(Structured diff data)
»»

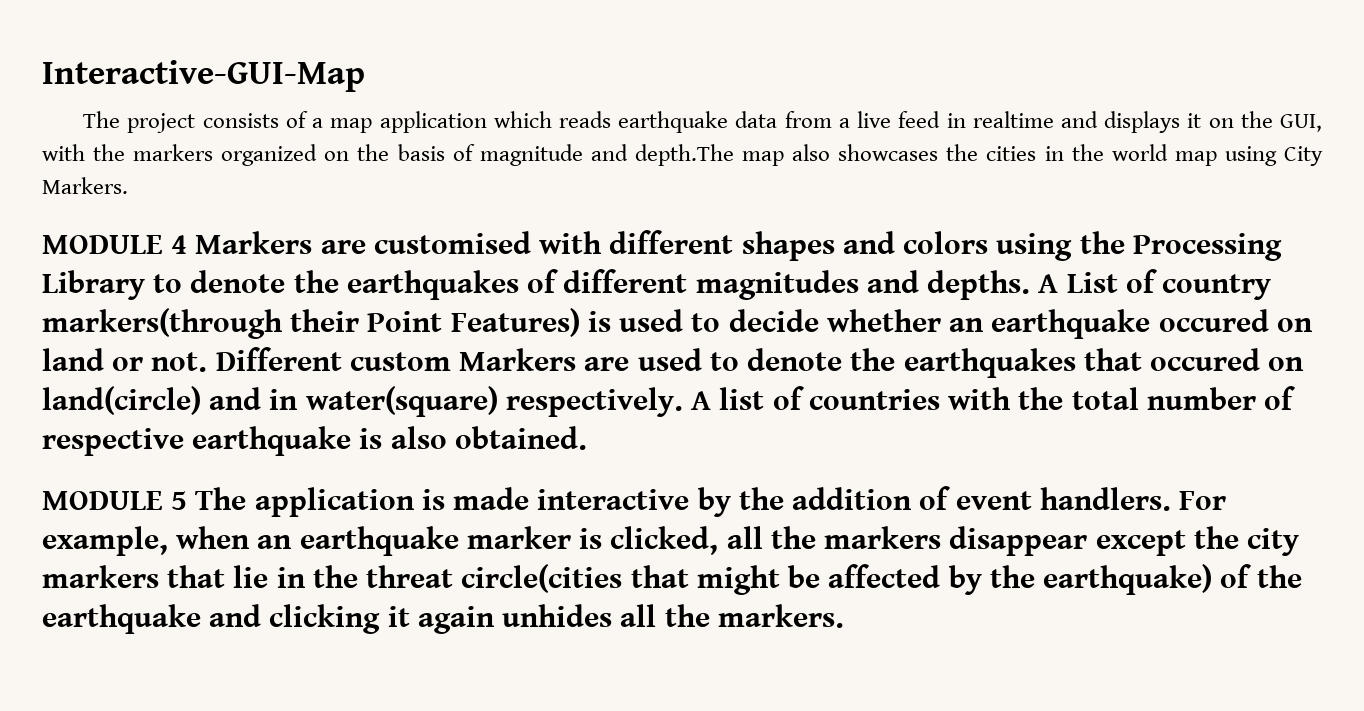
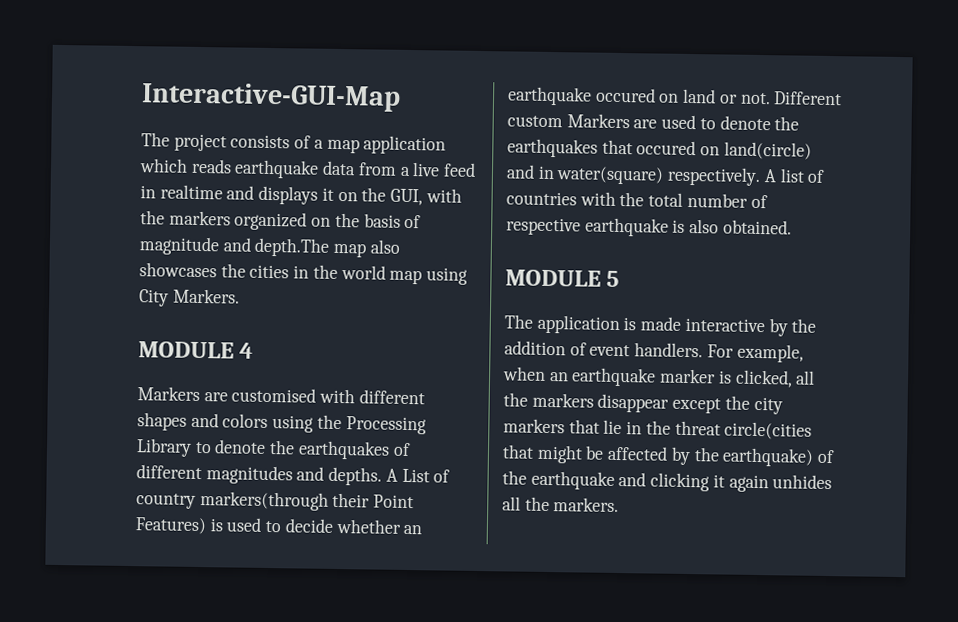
- MODULE 4 Markers are customised with different shapes and colors using the Processing Library to denote the earthquakes of different magnitudes and depths.
+ MODULE 4
+ Markers are customised with different shapes and colors using the Processing Library to denote the earthquakes of different magnitudes and depths.
- MODULE 5 The application is made interactive by the addition of event handlers.
+ MODULE 5
+ The application is made interactive by the addition of event handlers.

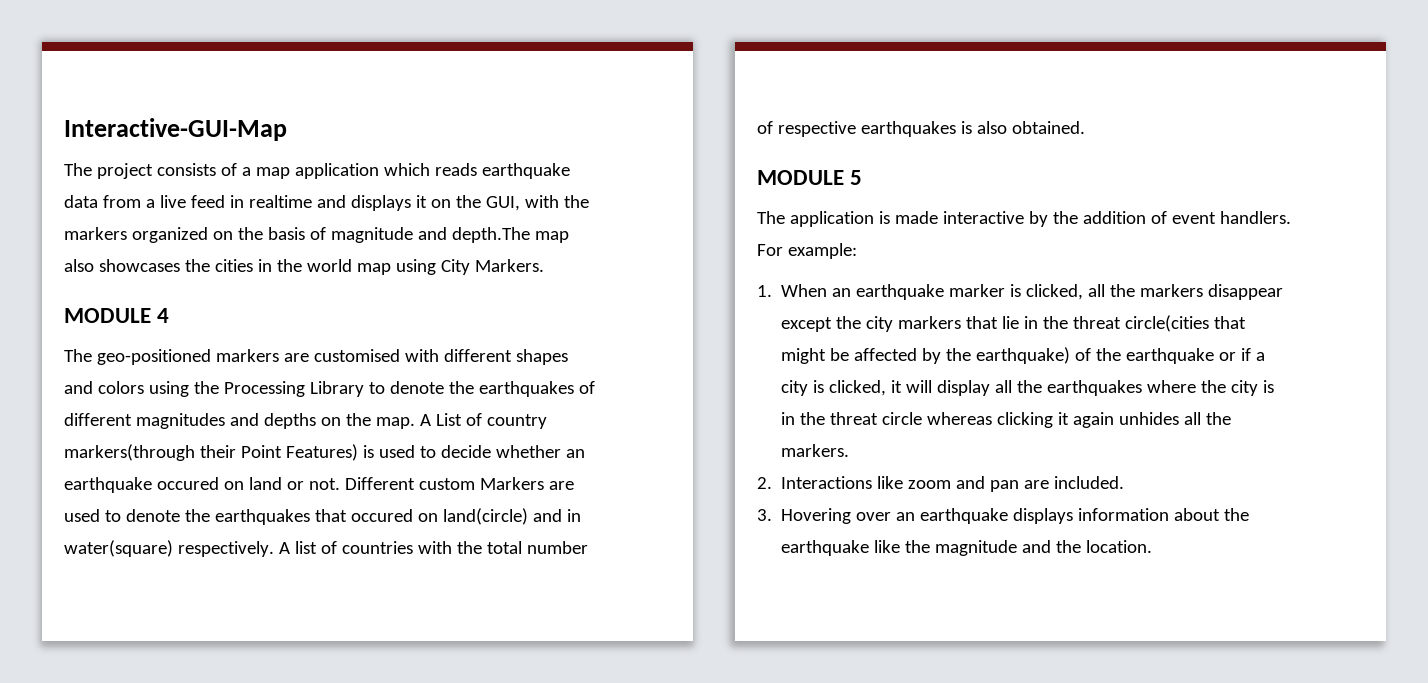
- Markers are customised with different shapes and colors using the Processing Library to denote the earthquakes of different magnitudes and depths.
+ The geo-positioned markers are customised with different shapes and colors using the Processing Library to denote the earthquakes of different magnitudes and depths on the map.
- A list of countries with the total number of respective earthquake is also obtained.
+ A list of countries with the total number of respective earthquakes is also obtained.
- For example, when an earthquake marker is clicked, all the markers disappear except the city markers that lie in the threat circle(cities that might be affected by the earthquake) of the earthquake and clicking it again unhides all the markers.
+ For example:
+ 1. When an earthquake marker is clicked, all the markers disappear except the city markers that lie in the threat circle(cities that might be affected by the earthquake) of the earthquake or if a city is clicked, it will display all the earthquakes where the city is in the threat circle whereas clicking it again unhides all the markers.
+ 2. Interactions like zoom and pan are included.
+ 3. Hovering over an earthquake displays information about the earthquake like the magnitude and the location.

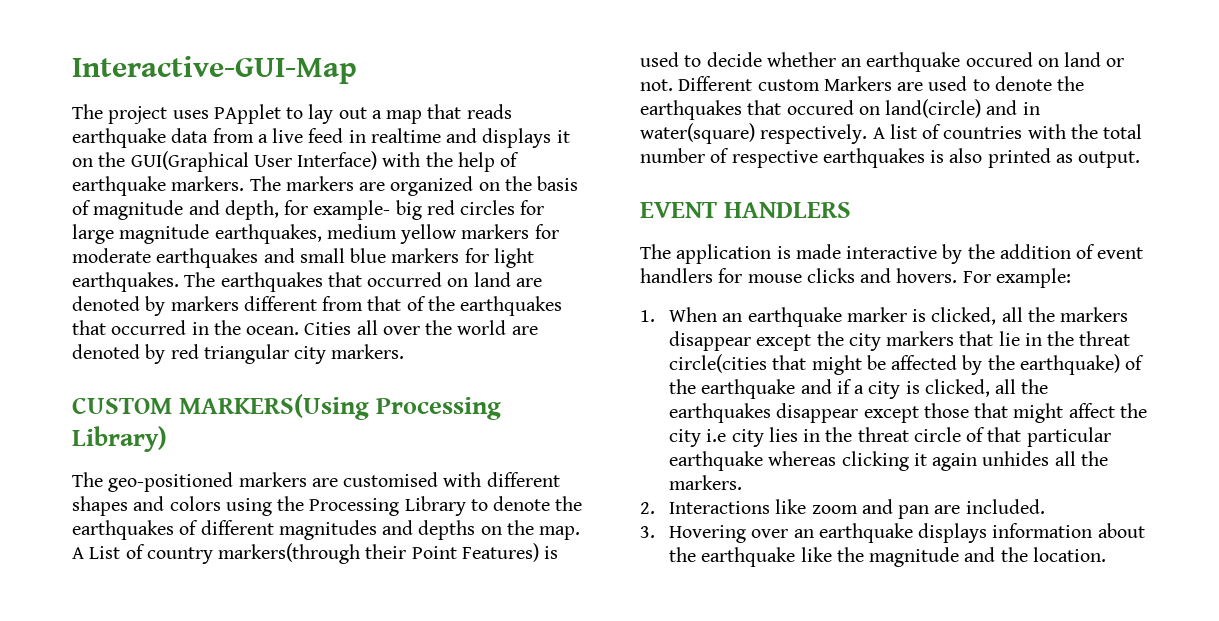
- The project consists of a map application which reads earthquake data from a live feed in realtime and displays it on the GUI, with the markers organized on the basis of magnitude and depth.The map also showcases the cities in the world map using City Markers.
- MODULE 4
+ The project uses PApplet to lay out a map that reads earthquake data from a live feed in realtime and displays it on the GUI(Graphical User Interface) with the help of earthquake markers. The markers are organized on the basis of magnitude and depth, for example- big red circles for large magnitude earthquakes, medium yellow markers for moderate earthquakes and small blue markers for light earthquakes. The earthquakes that occurred on land are denoted by markers different from that of the earthquakes that occurred in the ocean. Cities all over the world are denoted by red triangular city markers.
+ CUSTOM MARKERS(Using Processing Library)
- A list of countries with the total number of respective earthquakes is also obtained.
- MODULE 5
+ A list of countries with the total number of respective earthquakes is also printed as output.
+ EVENT HANDLERS
- The application is made interactive by the addition of event handlers.
+ The application is made interactive by the addition of event handlers for mouse clicks and hovers.
- 1. When an earthquake marker is clicked, all the markers disappear except the city markers that lie in the threat circle(cities that might be affected by the earthquake) of the earthquake or if a city is clicked, it will display all the earthquakes where the city is in the threat circle whereas clicking it again unhides all the markers.
+ 1. When an earthquake marker is clicked, all the markers disappear except the city markers that lie in the threat circle(cities that might be affected by the earthquake) of the earthquake and if a city is clicked, all the earthquakes disappear except those that might affect the city i.e city lies in the threat circle of that particular earthquake whereas clicking it again unhides all the markers.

««

(Work task)
Count the lines above that contain the word "MODULE", and give only that number.

(Exercise result)
6